Fran attempted to talk to Michael, but he ignored her. She left sobbing.

Bob placed his hand on Michael's shoulder, "Come on, Michael. I told you it would be a tough sale. We must get out of here. Come on, and I'll walk you out."

Michael stood at the courthouse door talking to Bob when he noticed Fran walking toward the parking lot. He watched Fran as she approached a large black man carrying boxes moving toward her.

Michael smiled as he saw the black man smiling at his wife when she suddenly shook her head slightly and quickly.

The black man's smile quickly disappeared as he walked past her.

Michael smiled, turned to Bob, and said, "This is what I want you to do."

....

Three weeks later.

Fran's phone rang. It was her Attorney. Fran asked, "Hey, any good news?"

The Attorney responded, "No, I'm worried. Michael's Attorney has requested a special hearing tomorrow morning. Be there at 10 a.m."

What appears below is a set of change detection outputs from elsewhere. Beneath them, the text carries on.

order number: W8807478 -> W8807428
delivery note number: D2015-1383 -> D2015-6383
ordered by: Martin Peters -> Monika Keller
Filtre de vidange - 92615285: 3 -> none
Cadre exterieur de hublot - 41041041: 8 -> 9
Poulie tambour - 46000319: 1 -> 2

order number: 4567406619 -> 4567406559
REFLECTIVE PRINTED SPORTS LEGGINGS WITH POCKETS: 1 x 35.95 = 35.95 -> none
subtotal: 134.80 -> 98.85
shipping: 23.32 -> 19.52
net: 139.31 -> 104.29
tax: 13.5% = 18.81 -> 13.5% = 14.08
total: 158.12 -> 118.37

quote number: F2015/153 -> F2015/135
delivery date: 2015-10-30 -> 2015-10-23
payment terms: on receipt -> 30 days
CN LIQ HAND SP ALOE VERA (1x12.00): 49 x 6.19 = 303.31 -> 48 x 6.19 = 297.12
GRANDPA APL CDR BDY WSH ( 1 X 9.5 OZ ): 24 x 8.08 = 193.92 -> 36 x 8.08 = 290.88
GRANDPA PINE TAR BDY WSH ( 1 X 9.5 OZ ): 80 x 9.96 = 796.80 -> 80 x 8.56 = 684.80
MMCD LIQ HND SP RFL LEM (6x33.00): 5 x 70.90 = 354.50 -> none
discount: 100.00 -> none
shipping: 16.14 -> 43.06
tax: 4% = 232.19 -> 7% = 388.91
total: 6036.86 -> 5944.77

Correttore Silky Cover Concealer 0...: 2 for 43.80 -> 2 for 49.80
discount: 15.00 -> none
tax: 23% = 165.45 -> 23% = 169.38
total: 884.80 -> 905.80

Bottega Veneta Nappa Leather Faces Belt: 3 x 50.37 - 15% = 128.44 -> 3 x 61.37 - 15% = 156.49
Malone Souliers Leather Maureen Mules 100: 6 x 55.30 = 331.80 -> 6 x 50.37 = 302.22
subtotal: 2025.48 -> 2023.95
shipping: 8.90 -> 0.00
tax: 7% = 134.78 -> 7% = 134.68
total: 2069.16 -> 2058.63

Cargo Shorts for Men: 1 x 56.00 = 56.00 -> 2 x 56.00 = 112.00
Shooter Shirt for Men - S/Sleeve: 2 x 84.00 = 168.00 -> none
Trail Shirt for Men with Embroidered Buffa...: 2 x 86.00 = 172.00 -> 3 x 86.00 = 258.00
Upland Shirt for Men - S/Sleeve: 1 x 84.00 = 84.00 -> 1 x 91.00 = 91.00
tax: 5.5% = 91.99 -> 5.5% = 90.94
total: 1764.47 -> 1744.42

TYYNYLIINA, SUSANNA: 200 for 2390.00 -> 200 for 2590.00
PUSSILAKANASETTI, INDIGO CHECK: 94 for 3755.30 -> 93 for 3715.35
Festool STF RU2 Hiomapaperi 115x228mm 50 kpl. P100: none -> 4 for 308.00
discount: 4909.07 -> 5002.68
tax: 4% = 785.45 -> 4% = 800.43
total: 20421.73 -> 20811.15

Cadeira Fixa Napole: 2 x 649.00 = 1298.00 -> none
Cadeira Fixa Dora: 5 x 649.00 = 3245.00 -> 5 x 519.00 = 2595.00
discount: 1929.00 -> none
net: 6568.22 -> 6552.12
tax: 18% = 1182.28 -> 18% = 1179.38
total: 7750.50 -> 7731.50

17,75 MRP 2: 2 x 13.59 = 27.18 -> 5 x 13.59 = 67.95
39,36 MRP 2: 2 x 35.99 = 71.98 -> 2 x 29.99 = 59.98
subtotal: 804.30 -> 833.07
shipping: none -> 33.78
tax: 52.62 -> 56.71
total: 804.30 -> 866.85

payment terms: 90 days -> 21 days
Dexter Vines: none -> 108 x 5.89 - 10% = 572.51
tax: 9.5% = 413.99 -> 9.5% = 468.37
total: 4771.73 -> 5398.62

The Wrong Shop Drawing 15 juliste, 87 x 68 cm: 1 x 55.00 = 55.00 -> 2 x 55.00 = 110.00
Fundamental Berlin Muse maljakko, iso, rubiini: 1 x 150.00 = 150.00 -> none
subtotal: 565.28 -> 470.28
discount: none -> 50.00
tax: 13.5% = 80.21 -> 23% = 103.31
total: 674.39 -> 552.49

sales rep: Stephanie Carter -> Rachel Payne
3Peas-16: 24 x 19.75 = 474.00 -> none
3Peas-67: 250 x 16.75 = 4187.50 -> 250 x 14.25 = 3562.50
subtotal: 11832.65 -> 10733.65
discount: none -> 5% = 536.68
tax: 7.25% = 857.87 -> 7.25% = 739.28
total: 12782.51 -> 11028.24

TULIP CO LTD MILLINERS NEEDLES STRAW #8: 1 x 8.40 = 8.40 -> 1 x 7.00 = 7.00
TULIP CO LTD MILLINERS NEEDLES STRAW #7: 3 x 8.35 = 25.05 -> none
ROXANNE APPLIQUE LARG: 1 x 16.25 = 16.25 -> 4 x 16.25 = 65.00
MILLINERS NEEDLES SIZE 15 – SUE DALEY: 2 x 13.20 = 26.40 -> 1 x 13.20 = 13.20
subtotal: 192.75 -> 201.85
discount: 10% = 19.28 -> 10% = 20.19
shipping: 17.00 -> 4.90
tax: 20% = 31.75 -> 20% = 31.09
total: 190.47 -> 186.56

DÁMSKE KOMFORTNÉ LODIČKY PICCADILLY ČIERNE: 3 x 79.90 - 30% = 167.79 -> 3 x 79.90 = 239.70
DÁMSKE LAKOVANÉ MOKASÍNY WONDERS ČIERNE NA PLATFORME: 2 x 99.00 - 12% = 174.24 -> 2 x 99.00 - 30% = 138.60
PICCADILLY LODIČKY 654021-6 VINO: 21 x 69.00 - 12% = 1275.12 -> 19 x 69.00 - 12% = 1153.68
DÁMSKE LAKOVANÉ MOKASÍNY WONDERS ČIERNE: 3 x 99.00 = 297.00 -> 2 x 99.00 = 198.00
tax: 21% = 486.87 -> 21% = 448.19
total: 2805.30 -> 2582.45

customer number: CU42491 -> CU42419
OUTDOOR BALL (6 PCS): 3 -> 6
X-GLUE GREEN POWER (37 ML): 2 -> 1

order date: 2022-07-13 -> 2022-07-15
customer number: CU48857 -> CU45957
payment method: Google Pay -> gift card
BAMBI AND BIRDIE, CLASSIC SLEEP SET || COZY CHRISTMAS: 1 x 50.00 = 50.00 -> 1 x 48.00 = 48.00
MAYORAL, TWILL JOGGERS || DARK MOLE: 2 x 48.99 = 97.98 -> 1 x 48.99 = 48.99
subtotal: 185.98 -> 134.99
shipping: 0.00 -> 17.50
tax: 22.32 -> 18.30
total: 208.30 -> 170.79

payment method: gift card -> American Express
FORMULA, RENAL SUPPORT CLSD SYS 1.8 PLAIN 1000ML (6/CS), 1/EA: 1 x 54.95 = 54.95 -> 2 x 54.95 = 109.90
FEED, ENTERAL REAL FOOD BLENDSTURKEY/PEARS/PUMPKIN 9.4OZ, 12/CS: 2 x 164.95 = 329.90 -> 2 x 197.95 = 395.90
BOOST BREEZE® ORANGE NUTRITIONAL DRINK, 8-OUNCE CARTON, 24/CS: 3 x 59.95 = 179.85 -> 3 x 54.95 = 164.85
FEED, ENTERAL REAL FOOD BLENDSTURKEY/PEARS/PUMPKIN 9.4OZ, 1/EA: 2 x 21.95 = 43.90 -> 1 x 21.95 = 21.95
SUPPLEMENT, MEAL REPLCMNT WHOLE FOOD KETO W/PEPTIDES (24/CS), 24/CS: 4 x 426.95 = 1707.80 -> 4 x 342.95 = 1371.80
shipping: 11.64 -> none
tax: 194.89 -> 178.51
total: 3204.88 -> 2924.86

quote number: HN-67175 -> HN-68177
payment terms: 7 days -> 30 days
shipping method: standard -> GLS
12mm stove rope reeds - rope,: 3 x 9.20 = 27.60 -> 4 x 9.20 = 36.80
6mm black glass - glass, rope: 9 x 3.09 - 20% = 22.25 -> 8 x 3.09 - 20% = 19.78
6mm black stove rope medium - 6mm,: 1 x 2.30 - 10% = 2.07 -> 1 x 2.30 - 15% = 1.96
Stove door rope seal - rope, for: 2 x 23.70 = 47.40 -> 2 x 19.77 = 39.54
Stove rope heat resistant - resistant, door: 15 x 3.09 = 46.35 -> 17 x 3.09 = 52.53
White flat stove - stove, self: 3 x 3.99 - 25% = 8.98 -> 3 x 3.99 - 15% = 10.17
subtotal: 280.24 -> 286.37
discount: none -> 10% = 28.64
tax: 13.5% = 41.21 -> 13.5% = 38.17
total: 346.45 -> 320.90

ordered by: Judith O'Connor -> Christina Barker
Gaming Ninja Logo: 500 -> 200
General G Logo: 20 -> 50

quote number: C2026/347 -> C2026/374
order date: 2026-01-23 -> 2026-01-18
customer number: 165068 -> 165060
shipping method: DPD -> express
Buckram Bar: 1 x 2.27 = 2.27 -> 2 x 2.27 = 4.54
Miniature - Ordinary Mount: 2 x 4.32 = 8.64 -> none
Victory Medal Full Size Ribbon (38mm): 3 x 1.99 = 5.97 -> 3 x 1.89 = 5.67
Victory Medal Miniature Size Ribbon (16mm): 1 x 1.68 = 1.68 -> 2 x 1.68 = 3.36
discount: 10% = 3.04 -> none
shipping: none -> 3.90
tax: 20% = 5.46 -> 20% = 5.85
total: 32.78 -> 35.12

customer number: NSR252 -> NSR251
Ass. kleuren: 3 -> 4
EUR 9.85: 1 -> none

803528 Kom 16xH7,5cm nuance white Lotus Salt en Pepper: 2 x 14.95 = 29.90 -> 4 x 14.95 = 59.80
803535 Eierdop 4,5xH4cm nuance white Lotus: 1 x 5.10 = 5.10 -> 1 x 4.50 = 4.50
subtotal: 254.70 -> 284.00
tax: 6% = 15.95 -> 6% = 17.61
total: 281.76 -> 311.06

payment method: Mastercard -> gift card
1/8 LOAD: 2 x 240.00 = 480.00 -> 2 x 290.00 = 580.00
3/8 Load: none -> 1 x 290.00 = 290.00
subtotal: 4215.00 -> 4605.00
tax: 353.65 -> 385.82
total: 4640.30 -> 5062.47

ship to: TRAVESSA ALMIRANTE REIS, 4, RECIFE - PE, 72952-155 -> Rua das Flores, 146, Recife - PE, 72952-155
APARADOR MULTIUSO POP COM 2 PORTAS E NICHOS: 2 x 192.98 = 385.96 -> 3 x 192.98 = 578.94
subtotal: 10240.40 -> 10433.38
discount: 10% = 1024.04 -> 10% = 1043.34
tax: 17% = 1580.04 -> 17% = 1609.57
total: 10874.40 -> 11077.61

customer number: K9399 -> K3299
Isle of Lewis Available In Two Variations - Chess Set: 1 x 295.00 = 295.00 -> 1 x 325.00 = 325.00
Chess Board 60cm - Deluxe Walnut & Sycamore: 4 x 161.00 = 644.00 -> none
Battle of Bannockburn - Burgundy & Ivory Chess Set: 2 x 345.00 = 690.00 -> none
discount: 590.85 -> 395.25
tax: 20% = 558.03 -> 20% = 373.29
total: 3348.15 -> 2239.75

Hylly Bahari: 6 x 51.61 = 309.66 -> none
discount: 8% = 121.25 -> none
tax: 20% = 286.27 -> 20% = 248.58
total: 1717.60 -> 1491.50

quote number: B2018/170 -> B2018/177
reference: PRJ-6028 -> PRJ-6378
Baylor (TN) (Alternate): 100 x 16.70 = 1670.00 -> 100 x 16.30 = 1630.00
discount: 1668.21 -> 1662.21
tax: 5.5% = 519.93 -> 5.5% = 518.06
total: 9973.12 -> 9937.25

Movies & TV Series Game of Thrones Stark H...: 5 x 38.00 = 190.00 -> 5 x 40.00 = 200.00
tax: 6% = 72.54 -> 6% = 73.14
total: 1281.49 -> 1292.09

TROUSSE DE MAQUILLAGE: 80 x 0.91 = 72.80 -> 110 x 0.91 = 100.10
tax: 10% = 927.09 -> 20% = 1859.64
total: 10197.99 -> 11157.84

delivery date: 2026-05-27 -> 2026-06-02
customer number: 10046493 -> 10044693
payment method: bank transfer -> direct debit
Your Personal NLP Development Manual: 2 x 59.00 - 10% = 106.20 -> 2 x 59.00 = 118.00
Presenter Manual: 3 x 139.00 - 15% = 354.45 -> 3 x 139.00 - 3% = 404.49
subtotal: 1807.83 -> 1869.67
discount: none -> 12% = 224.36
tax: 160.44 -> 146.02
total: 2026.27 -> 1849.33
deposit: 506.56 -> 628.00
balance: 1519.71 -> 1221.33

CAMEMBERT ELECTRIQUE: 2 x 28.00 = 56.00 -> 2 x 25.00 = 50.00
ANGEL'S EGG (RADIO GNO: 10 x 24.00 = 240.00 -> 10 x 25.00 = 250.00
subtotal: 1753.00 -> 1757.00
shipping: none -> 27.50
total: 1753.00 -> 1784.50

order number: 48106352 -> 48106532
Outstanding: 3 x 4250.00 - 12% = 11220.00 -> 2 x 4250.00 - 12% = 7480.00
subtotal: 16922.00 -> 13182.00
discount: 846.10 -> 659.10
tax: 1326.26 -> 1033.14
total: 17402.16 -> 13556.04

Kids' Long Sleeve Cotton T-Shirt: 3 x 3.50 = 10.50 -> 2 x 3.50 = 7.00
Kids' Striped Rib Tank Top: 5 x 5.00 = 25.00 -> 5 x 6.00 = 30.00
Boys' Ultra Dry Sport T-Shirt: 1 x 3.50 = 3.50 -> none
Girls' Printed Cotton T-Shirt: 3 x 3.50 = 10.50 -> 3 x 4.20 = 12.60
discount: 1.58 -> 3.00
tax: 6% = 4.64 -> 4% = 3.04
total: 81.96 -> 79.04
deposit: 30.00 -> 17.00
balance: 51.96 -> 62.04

Michael watched Fran enter the courtroom with her Attorney. Fran looked at Michael and mouthed, "I love you." Michael smirked at Fran like the cat that just ate the canary.

The bailiff yelled, "All rise for the "Honorable John Colton," as the Judge entered the courtroom.

The Judge sat down, then the rest of the courtroom. "All right, counselors, what do you have to warrant this emergency hearing?"

Bob: "I call Fran Bennett to the stand."

Taking her seat, the Judge reminded her she was still under oath.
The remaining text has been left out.